[Start of Attachment]

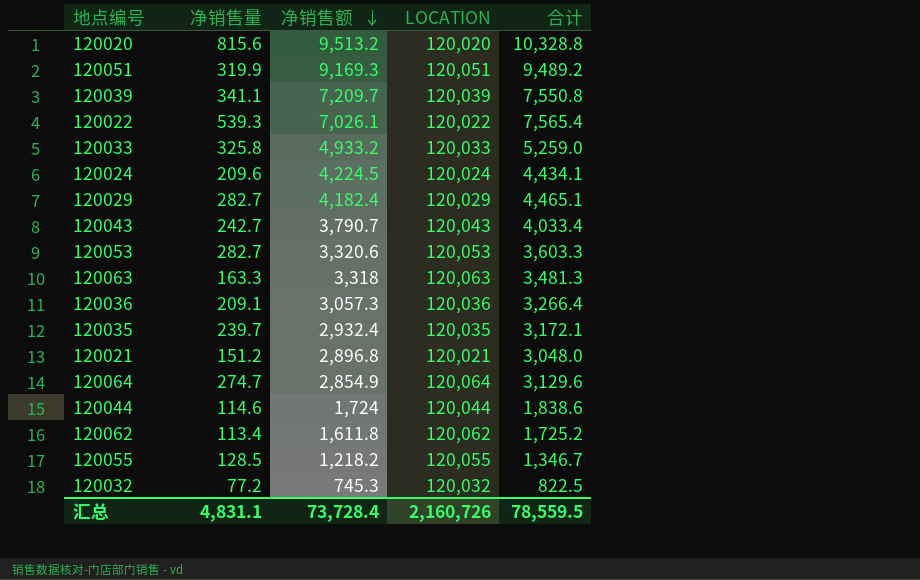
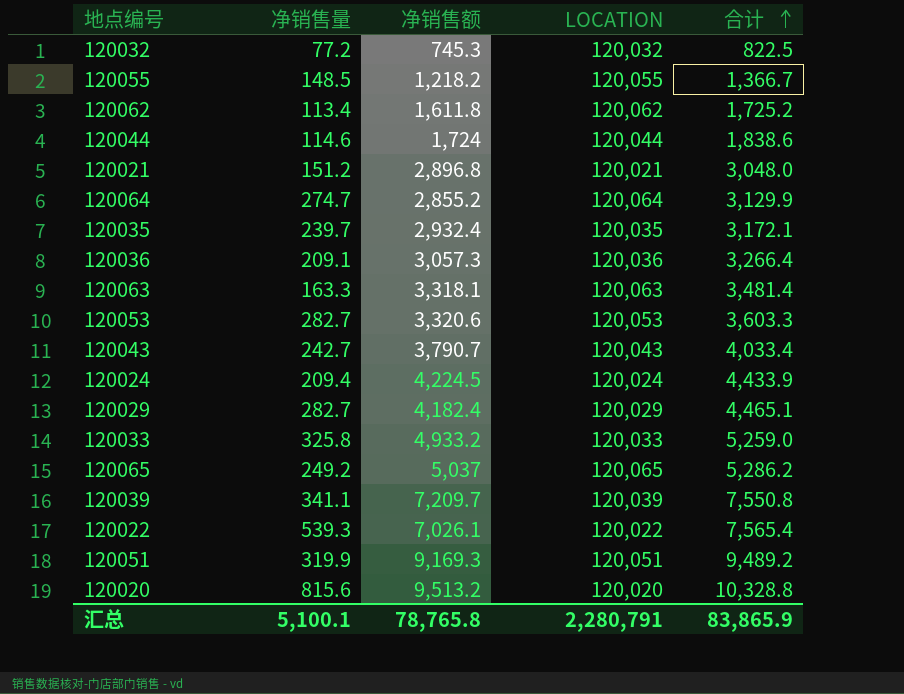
row order: 净销售额 descending -> 合计 ascending
120055 | 净销售量: 128.5 -> 148.5
120055 | 合计: 1,346.7 -> 1,366.7
120064 | 净销售额: 2,854.9 -> 2,855.2
120064 | 合计: 3,129.6 -> 3,129.9
120063 | 净销售额: 3,318 -> 3,318.1
120063 | 合计: 3,481.3 -> 3,481.4
120024 | 净销售量: 209.6 -> 209.4
120024 | 合计: 4,434.1 -> 4,433.9
row 120065: none -> 249.2 | 5,037 | 120,065 | 5,286.2
汇总 | 净销售量: 4,831.1 -> 5,100.1
汇总 | 净销售额: 73,728.4 -> 78,765.8
汇总 | LOCATION: 2,160,726 -> 2,280,791
汇总 | 合计: 78,559.5 -> 83,865.9

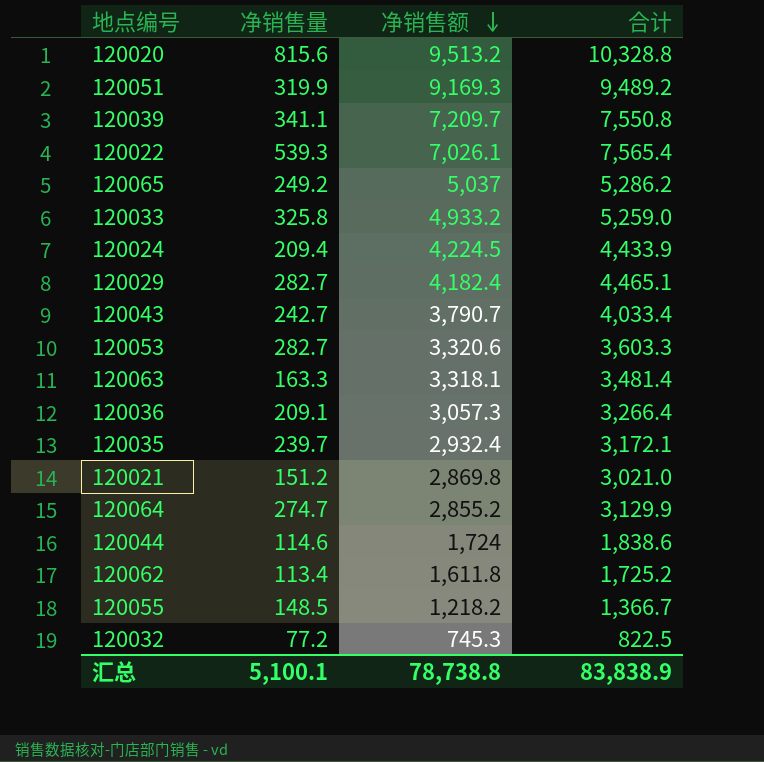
row order: 合计 ascending -> 净销售额 descending
column LOCATION | position: 4 -> none
120021 | 净销售额: 2,896.8 -> 2,869.8
120021 | 合计: 3,048.0 -> 3,021.0
汇总 | 净销售额: 78,765.8 -> 78,738.8
汇总 | 合计: 83,865.9 -> 83,838.9

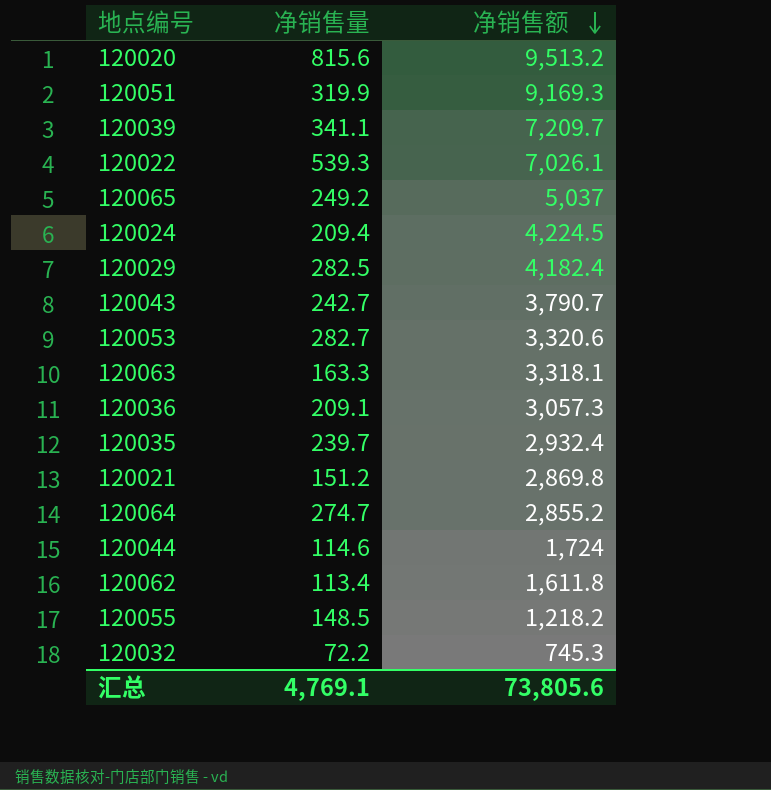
column 合计 | formula: [净销售量] + [净销售额] -> none
row 120033: 325.8 | 4,933.2 | 5,259.0 -> none
120029 | 净销售量: 282.7 -> 282.5
120032 | 净销售量: 77.2 -> 72.2
汇总 | 净销售量: 5,100.1 -> 4,769.1
汇总 | 净销售额: 78,738.8 -> 73,805.6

[End of Attachment]

Reproduce exactly the final stretch of the listing, starting at the line that contains "row 120033: 325.8 | 4,933.2 | 5,259.0 -> none" and ending with the last line.

row 120033: 325.8 | 4,933.2 | 5,259.0 -> none
120029 | 净销售量: 282.7 -> 282.5
120032 | 净销售量: 77.2 -> 72.2
汇总 | 净销售量: 5,100.1 -> 4,769.1
汇总 | 净销售额: 78,738.8 -> 73,805.6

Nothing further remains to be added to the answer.